Code change snippets:
_ _ _ _ _

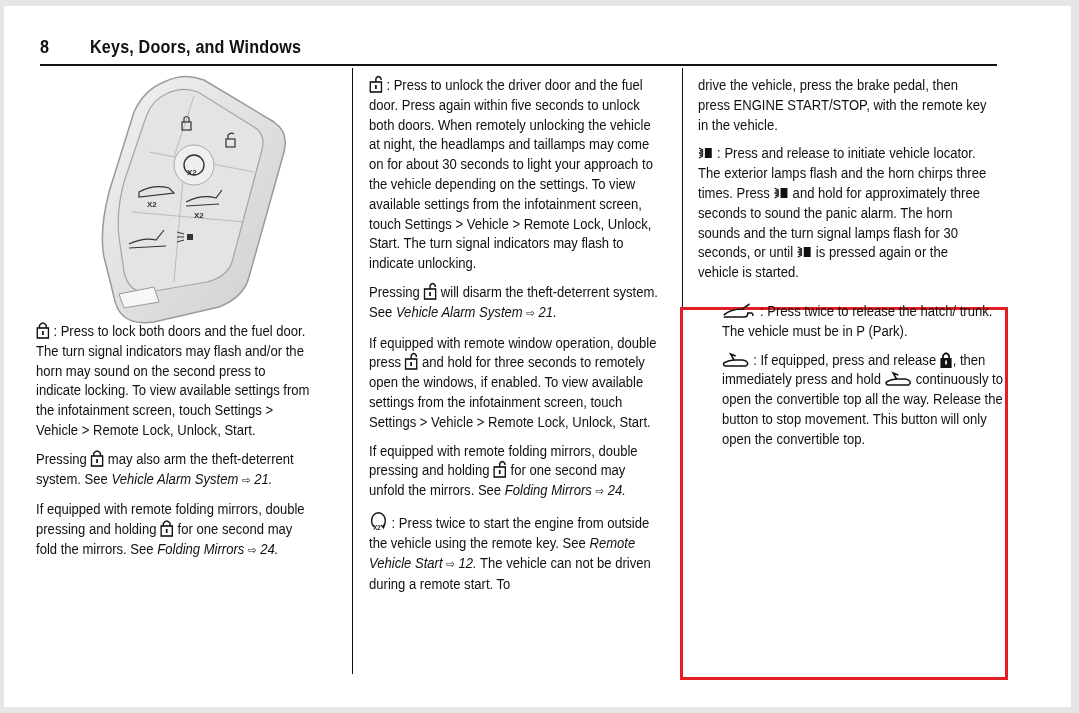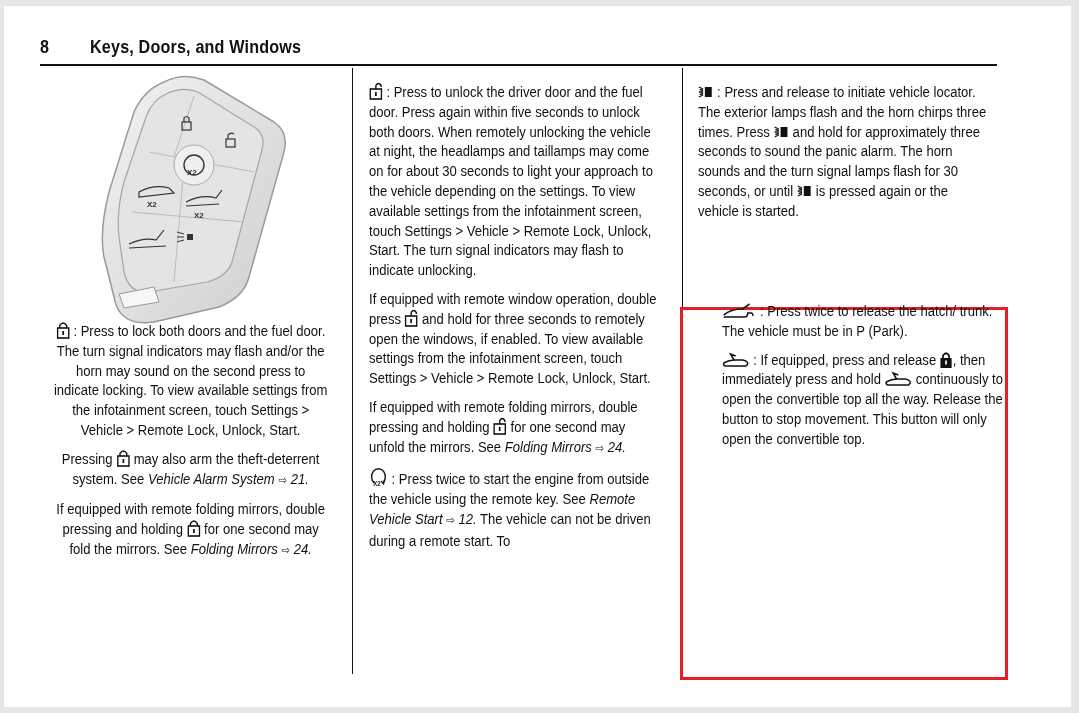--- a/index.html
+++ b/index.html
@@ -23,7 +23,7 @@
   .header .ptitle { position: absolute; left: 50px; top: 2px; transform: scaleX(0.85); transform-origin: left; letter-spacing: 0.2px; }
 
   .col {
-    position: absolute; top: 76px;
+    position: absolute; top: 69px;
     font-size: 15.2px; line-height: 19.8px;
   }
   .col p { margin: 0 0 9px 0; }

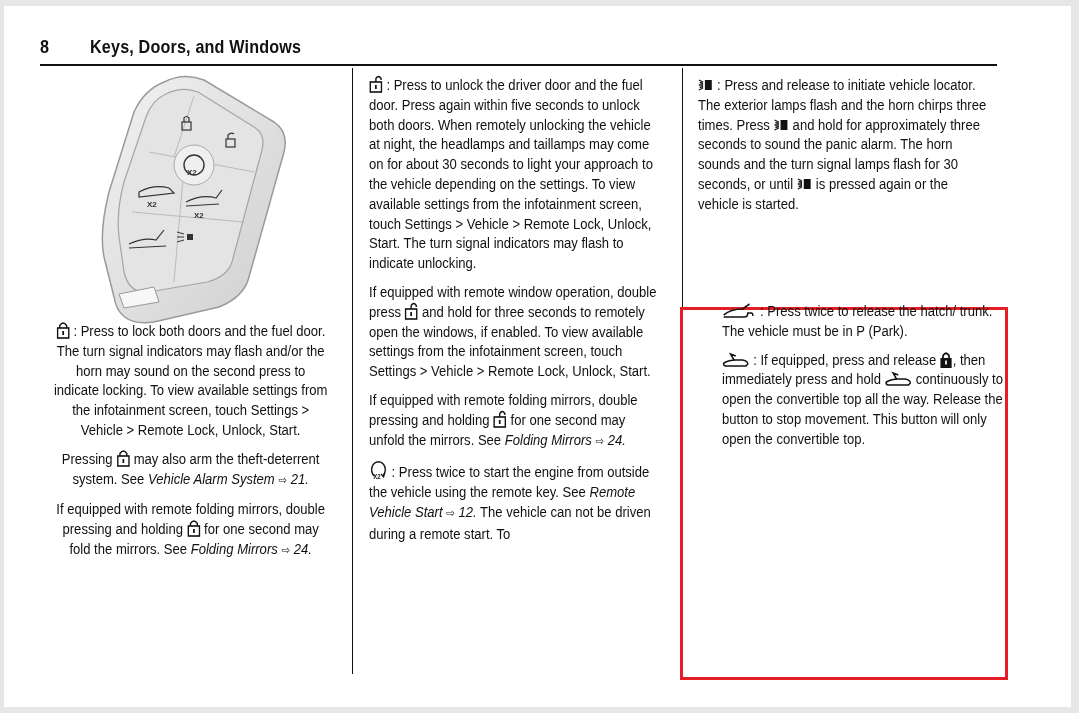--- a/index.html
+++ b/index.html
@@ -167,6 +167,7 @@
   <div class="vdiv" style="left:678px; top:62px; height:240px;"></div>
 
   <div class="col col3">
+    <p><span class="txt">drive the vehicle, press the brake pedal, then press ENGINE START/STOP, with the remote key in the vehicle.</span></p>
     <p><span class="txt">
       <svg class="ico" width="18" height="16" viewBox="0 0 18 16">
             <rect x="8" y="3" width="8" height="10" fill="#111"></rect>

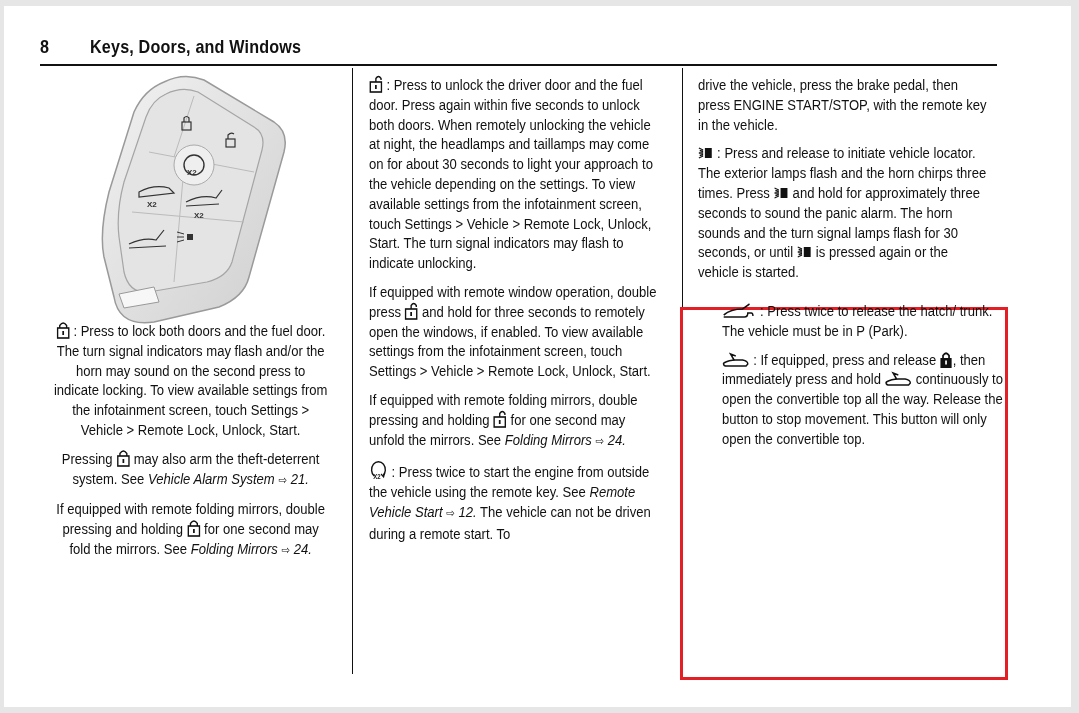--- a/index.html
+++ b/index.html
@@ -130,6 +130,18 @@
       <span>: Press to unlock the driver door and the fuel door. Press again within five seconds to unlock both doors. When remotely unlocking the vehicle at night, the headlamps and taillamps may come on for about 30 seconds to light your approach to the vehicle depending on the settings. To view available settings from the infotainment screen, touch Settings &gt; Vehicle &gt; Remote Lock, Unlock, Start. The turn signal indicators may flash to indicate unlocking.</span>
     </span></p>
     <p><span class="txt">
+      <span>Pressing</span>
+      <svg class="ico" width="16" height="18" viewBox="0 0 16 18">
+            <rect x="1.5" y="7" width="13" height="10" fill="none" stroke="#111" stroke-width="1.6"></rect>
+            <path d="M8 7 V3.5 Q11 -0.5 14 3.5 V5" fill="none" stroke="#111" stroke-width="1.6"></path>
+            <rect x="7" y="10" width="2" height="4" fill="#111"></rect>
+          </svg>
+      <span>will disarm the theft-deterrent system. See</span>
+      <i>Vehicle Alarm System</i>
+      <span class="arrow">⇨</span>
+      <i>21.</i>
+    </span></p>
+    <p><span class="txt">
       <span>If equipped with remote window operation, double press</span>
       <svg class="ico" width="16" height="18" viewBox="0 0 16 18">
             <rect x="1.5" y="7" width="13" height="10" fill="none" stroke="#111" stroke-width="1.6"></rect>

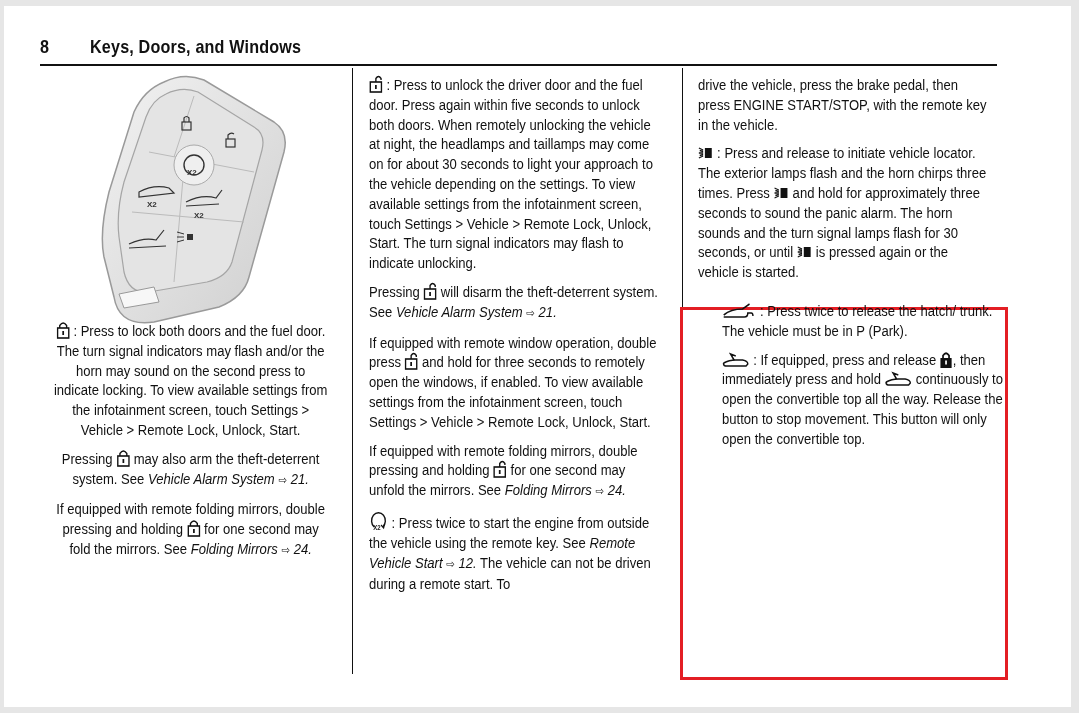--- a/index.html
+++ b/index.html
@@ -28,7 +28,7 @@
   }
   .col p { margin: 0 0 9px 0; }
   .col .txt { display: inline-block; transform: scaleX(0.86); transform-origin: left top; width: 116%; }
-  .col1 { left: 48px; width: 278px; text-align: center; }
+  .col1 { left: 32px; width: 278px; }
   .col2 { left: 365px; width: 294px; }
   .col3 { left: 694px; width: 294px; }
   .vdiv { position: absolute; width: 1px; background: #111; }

_ _ _ _ _

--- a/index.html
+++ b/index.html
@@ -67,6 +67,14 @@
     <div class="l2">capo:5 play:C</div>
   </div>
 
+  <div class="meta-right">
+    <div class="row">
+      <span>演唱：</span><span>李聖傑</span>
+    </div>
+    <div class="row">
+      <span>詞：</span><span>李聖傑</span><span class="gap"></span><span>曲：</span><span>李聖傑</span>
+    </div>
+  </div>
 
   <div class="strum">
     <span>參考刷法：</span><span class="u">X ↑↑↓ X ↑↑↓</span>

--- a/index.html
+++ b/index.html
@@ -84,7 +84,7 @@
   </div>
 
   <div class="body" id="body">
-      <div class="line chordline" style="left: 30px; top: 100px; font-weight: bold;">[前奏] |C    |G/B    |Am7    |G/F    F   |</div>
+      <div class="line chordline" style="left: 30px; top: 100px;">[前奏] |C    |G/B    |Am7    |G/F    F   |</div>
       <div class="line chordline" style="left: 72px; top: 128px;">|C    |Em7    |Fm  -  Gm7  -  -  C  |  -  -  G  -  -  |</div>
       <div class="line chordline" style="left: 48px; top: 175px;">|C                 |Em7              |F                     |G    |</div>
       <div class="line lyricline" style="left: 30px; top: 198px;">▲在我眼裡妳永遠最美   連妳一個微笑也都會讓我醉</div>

_ _ _ _ _

*WORK TO BE COMPLETED:*
Give only the number of lines above that hold the string "viewBox".

*SOLUTION TO THIS TASK:*
3